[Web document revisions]

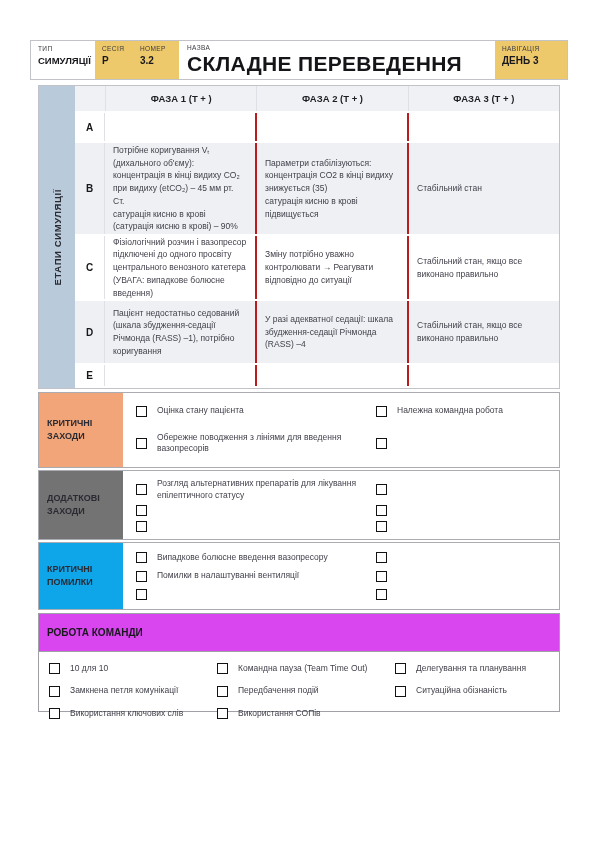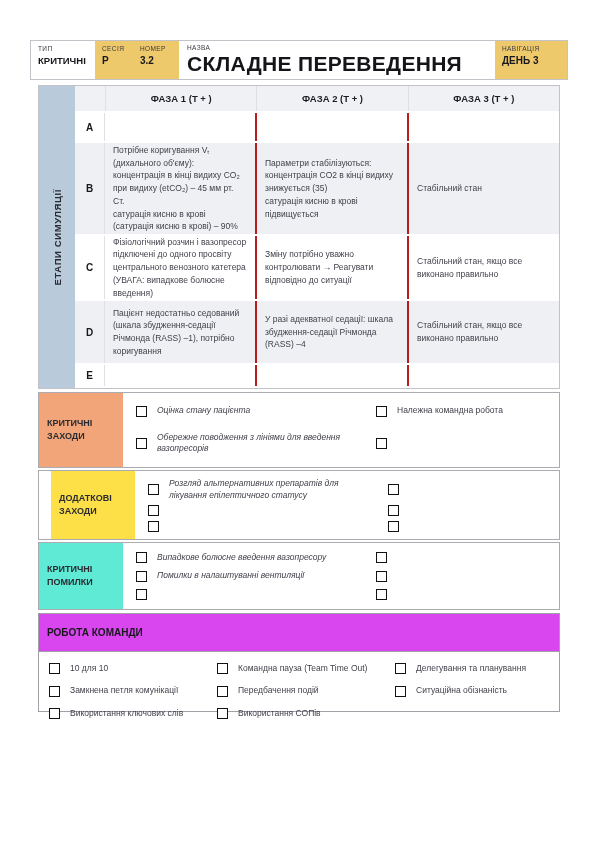--- a/index.html
+++ b/index.html
@@ -85,7 +85,7 @@
   <div class="header-bar">
     <div class="hcell cell-type">
       <div class="hlabel">ТИП</div>
-      <div class="hvalue" style="font-size:9.5px;">КРИТИЧНІ</div>
+      <div class="hvalue" style="font-size:9.5px;">СИМУЛЯЦІЇ</div>
     </div>
     <div class="cell-sessnum">
       <div class="hcell cell-sess">

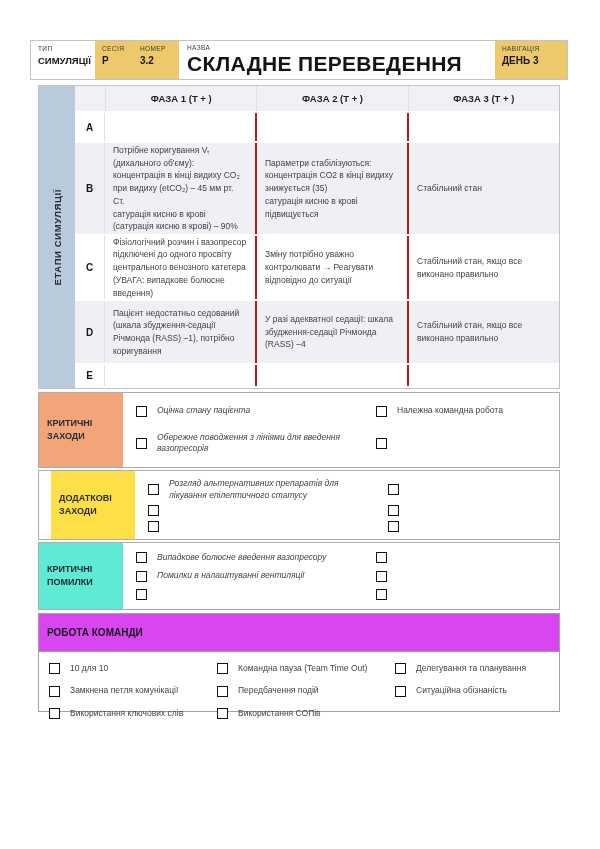--- a/index.html
+++ b/index.html
@@ -62,7 +62,7 @@
   .lbl-errors { background:#5eead4; }
   .section-content { flex:1; display:flex; flex-direction:column; justify-content:space-around; padding:5px 0 5px 13px; }
   .sec-row { display:flex; }
-  .sec-col-l { width:240px; display:flex; align-items:center;font-style:italic; }
+  .sec-col-l { width:240px; display:flex; align-items:center; }
   .sec-col-r { flex:1; display:flex; align-items:center; }
   .chk { width:11px; height:11px; border:1.6px solid #121212; background:#fff; flex:none; margin-right:10px; }
   .chk-label { font-size:8.5px; color:#3f3f49; line-height:1.35; padding-right:10px; }

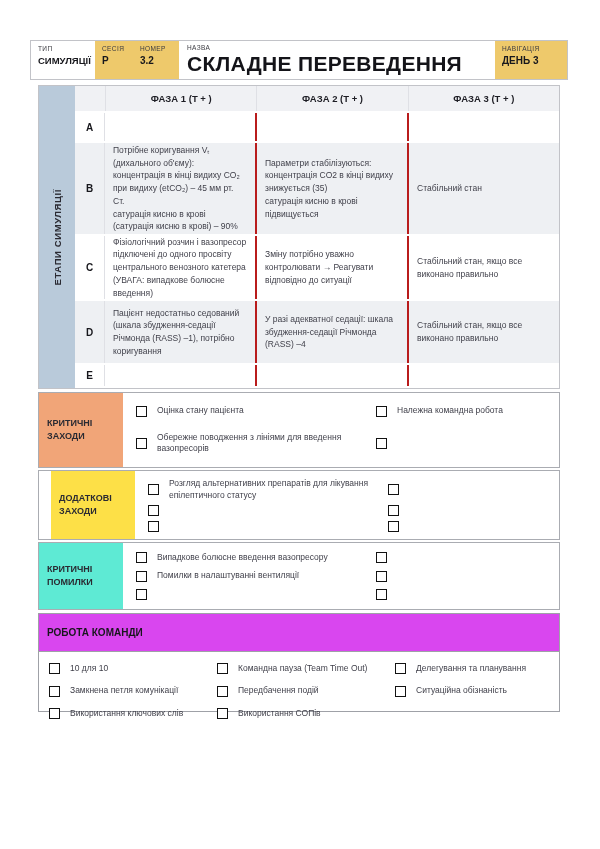--- a/index.html
+++ b/index.html
@@ -58,7 +58,7 @@
   .section-label { width:84px; display:flex; flex-direction:column; justify-content:center;
                    padding-left:8px; font-weight:bold; font-size:9px; line-height:1.4; color:#2a2a32; }
   .lbl-critical { background:#f1a578; }
-  .lbl-additional { background:#fde047;margin-left:12px; }
+  .lbl-additional { background:#737373; }
   .lbl-errors { background:#5eead4; }
   .section-content { flex:1; display:flex; flex-direction:column; justify-content:space-around; padding:5px 0 5px 13px; }
   .sec-row { display:flex; }

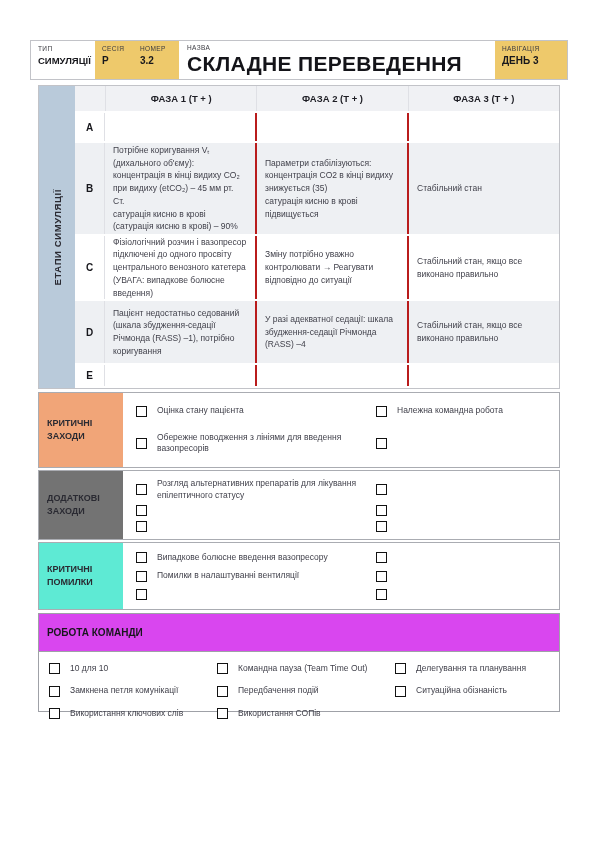--- a/index.html
+++ b/index.html
@@ -59,7 +59,7 @@
                    padding-left:8px; font-weight:bold; font-size:9px; line-height:1.4; color:#2a2a32; }
   .lbl-critical { background:#f1a578; }
   .lbl-additional { background:#737373; }
-  .lbl-errors { background:#5eead4; }
+  .lbl-errors { background:#0ea5e9; }
   .section-content { flex:1; display:flex; flex-direction:column; justify-content:space-around; padding:5px 0 5px 13px; }
   .sec-row { display:flex; }
   .sec-col-l { width:240px; display:flex; align-items:center; }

◆ **REQUIREMENT**
Set down the records above exactly, leaving out pictures.

◆ **EXPECTED OUTPUT**
--- a/index.html
+++ b/index.html
@@ -85,7 +85,7 @@
   <div class="header-bar">
     <div class="hcell cell-type">
       <div class="hlabel">ТИП</div>
-      <div class="hvalue" style="font-size:9.5px;">КРИТИЧНІ</div>
+      <div class="hvalue" style="font-size:9.5px;">СИМУЛЯЦІЇ</div>
     </div>
     <div class="cell-sessnum">
       <div class="hcell cell-sess">

--- a/index.html
+++ b/index.html
@@ -62,7 +62,7 @@
   .lbl-errors { background:#5eead4; }
   .section-content { flex:1; display:flex; flex-direction:column; justify-content:space-around; padding:5px 0 5px 13px; }
   .sec-row { display:flex; }
-  .sec-col-l { width:240px; display:flex; align-items:center;font-style:italic; }
+  .sec-col-l { width:240px; display:flex; align-items:center; }
   .sec-col-r { flex:1; display:flex; align-items:center; }
   .chk { width:11px; height:11px; border:1.6px solid #121212; background:#fff; flex:none; margin-right:10px; }
   .chk-label { font-size:8.5px; color:#3f3f49; line-height:1.35; padding-right:10px; }

--- a/index.html
+++ b/index.html
@@ -58,7 +58,7 @@
   .section-label { width:84px; display:flex; flex-direction:column; justify-content:center;
                    padding-left:8px; font-weight:bold; font-size:9px; line-height:1.4; color:#2a2a32; }
   .lbl-critical { background:#f1a578; }
-  .lbl-additional { background:#fde047;margin-left:12px; }
+  .lbl-additional { background:#737373; }
   .lbl-errors { background:#5eead4; }
   .section-content { flex:1; display:flex; flex-direction:column; justify-content:space-around; padding:5px 0 5px 13px; }
   .sec-row { display:flex; }

--- a/index.html
+++ b/index.html
@@ -59,7 +59,7 @@
                    padding-left:8px; font-weight:bold; font-size:9px; line-height:1.4; color:#2a2a32; }
   .lbl-critical { background:#f1a578; }
   .lbl-additional { background:#737373; }
-  .lbl-errors { background:#5eead4; }
+  .lbl-errors { background:#0ea5e9; }
   .section-content { flex:1; display:flex; flex-direction:column; justify-content:space-around; padding:5px 0 5px 13px; }
   .sec-row { display:flex; }
   .sec-col-l { width:240px; display:flex; align-items:center; }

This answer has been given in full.